*What you should do*:
Using the listing below, return every line that includes "font".

*Data shown*:
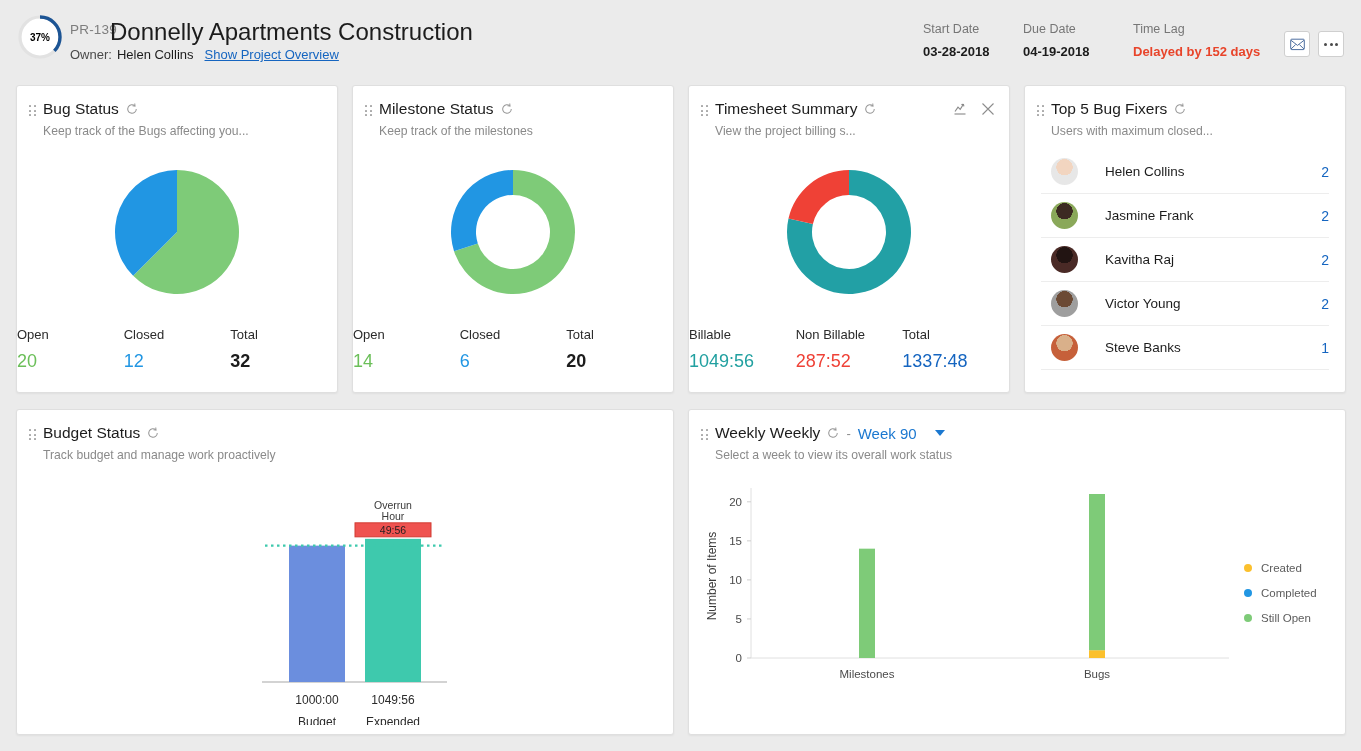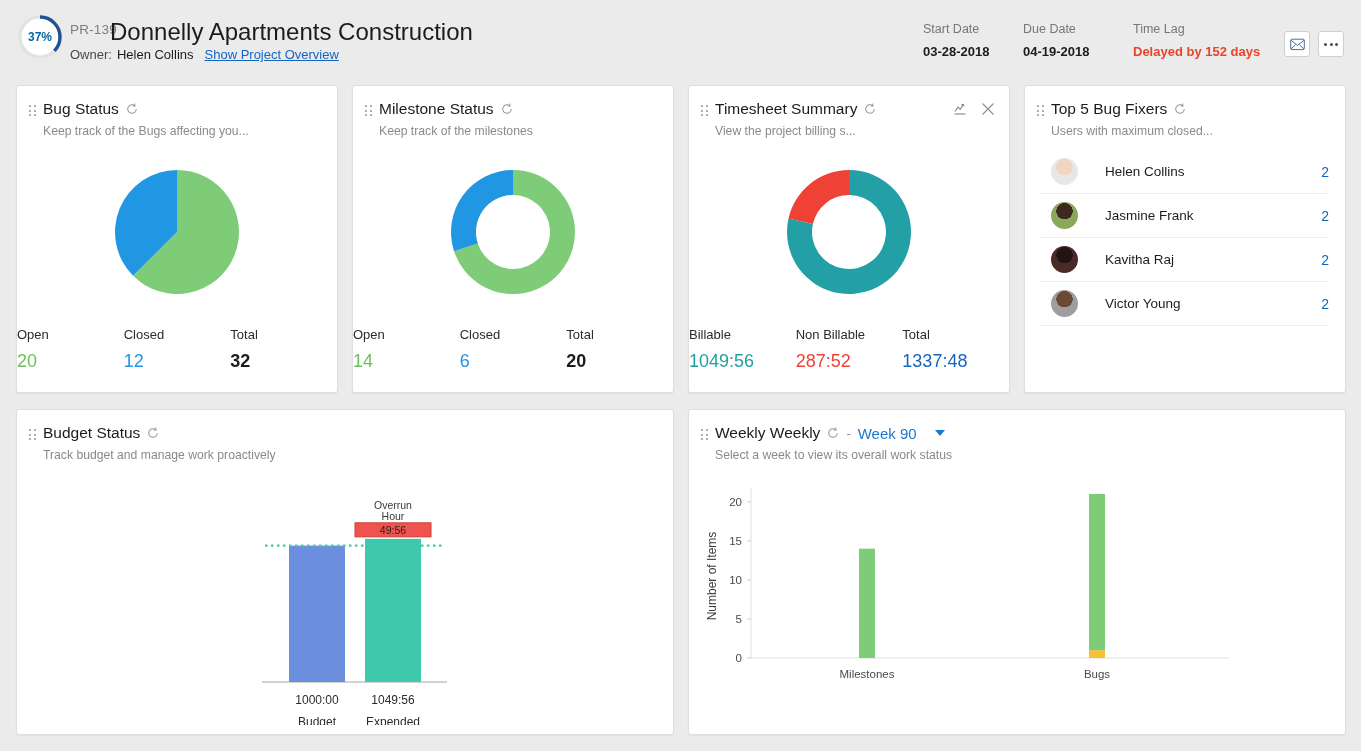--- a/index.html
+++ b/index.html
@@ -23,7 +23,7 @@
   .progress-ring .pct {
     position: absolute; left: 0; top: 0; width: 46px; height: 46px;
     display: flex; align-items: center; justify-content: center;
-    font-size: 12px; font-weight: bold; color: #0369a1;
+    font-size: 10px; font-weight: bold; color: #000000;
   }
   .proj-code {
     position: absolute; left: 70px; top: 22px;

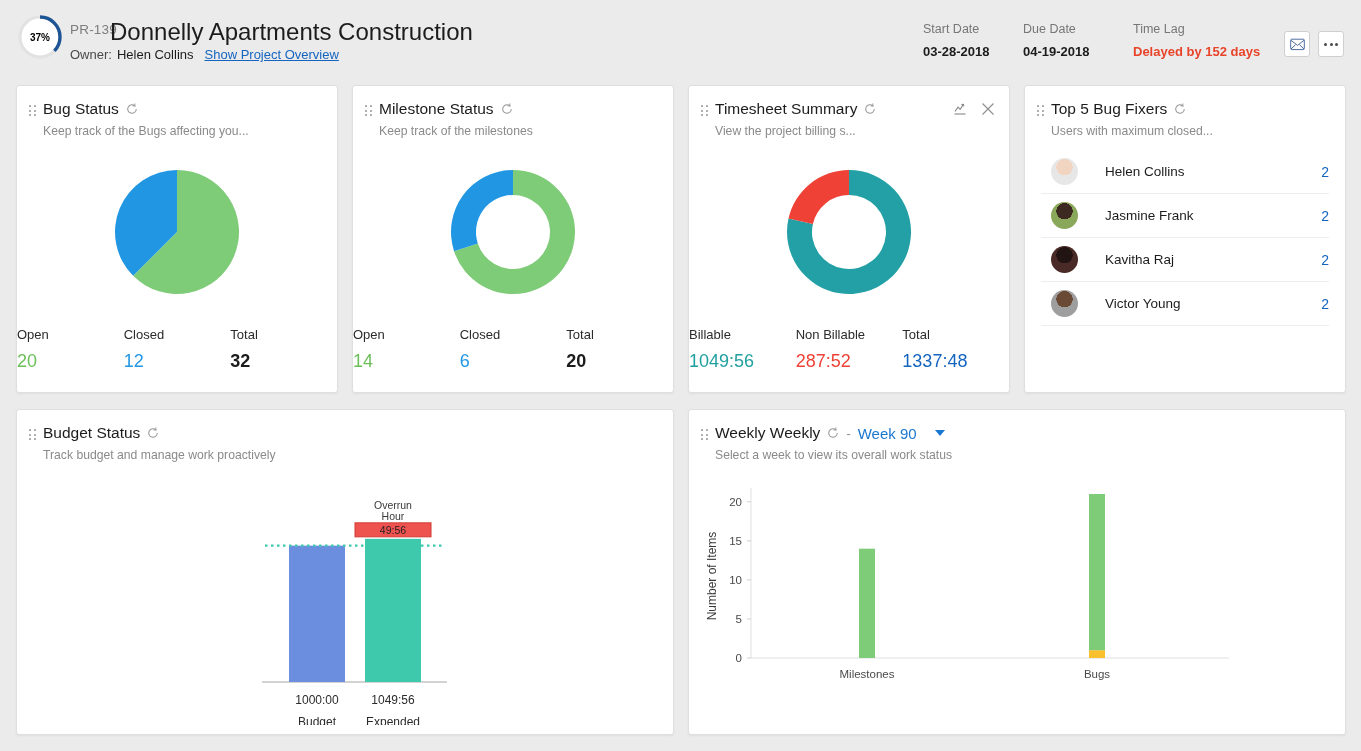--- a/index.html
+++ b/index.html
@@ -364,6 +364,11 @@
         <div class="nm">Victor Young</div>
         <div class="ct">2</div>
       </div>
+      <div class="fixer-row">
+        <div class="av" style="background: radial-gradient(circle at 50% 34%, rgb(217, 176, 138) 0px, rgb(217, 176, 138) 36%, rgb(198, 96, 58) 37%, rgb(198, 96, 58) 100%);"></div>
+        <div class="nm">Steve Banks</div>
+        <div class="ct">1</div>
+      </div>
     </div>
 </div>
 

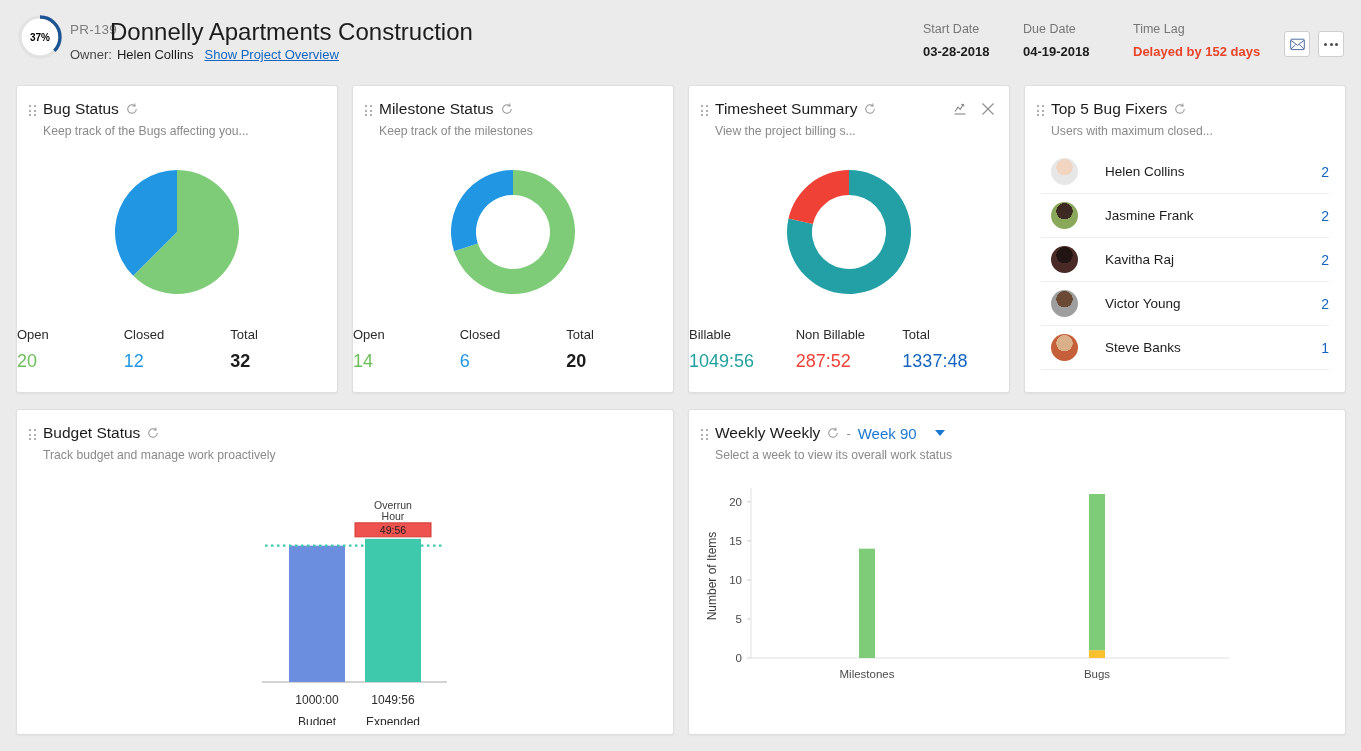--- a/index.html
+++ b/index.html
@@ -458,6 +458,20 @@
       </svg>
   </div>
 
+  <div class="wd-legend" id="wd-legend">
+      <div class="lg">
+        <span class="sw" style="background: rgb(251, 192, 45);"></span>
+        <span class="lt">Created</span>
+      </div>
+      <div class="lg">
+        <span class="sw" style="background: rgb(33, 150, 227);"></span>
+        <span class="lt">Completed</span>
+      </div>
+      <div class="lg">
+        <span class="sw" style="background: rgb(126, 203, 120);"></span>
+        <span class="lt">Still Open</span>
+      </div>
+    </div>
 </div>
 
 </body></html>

*Completed task*:
-    font-size: 12px; font-weight: bold; color: #0369a1;
+    font-size: 10px; font-weight: bold; color: #000000;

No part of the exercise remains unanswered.